Dataset items:
================
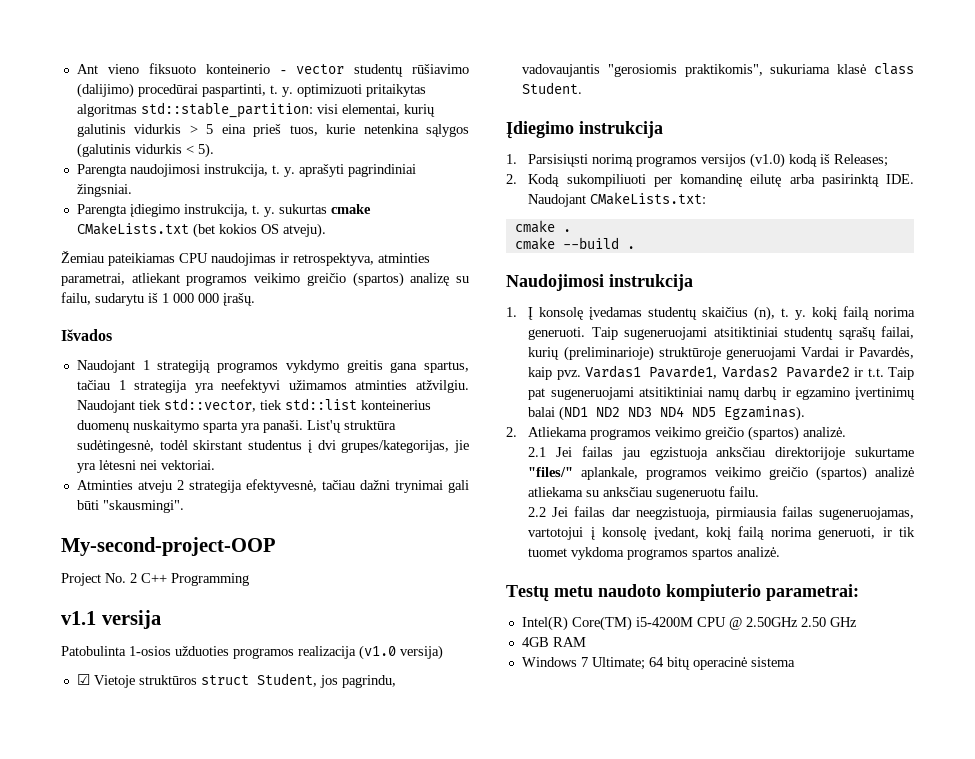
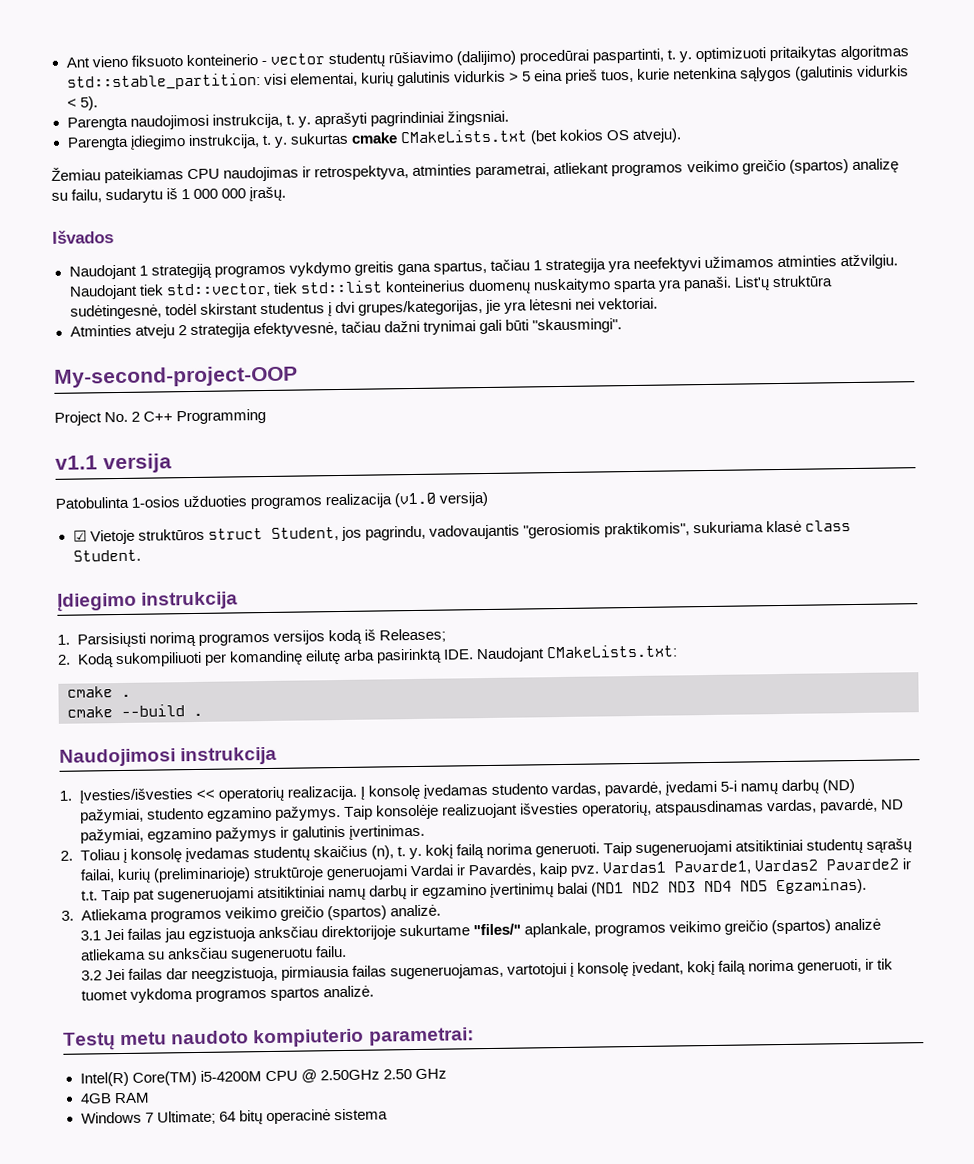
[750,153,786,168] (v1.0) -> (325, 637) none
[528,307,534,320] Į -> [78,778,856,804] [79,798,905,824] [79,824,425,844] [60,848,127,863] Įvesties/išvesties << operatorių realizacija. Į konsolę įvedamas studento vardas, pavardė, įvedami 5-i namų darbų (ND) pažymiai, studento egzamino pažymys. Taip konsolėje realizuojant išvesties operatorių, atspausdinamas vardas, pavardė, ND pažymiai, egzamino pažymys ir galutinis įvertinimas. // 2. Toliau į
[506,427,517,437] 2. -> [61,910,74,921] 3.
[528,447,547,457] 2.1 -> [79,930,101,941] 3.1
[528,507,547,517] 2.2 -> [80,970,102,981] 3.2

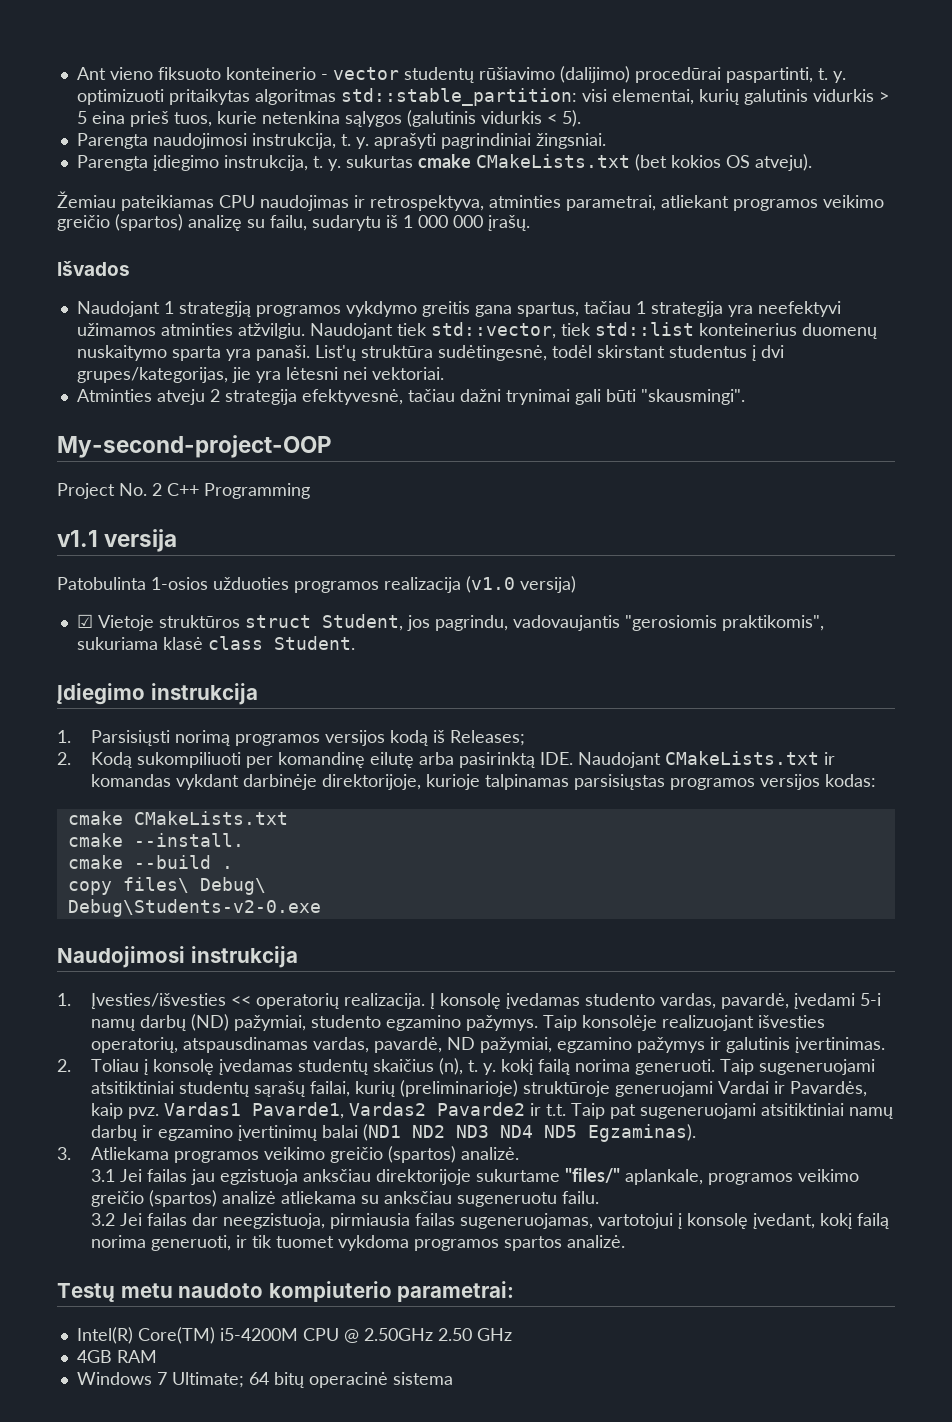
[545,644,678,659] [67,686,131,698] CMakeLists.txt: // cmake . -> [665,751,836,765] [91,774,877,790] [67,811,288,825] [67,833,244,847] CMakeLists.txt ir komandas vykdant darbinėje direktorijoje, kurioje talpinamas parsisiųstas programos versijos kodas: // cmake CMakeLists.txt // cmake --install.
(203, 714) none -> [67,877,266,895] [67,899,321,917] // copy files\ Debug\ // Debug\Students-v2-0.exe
================
What the task asks: After removing the pictures, repeat the remaining records exactly.

Task solution:
[750,153,786,168] (v1.0) -> (325, 637) none
[528,307,534,320] Į -> [78,778,856,804] [79,798,905,824] [79,824,425,844] [60,848,127,863] Įvesties/išvesties << operatorių realizacija. Į konsolę įvedamas studento vardas, pavardė, įvedami 5-i namų darbų (ND) pažymiai, studento egzamino pažymys. Taip konsolėje realizuojant išvesties operatorių, atspausdinamas vardas, pavardė, ND pažymiai, egzamino pažymys ir galutinis įvertinimas. // 2. Toliau į
[506,427,517,437] 2. -> [61,910,74,921] 3.
[528,447,547,457] 2.1 -> [79,930,101,941] 3.1
[528,507,547,517] 2.2 -> [80,970,102,981] 3.2

[545,644,678,659] [67,686,131,698] CMakeLists.txt: // cmake . -> [665,751,836,765] [91,774,877,790] [67,811,288,825] [67,833,244,847] CMakeLists.txt ir komandas vykdant darbinėje direktorijoje, kurioje talpinamas parsisiųstas programos versijos kodas: // cmake CMakeLists.txt // cmake --install.
(203, 714) none -> [67,877,266,895] [67,899,321,917] // copy files\ Debug\ // Debug\Students-v2-0.exe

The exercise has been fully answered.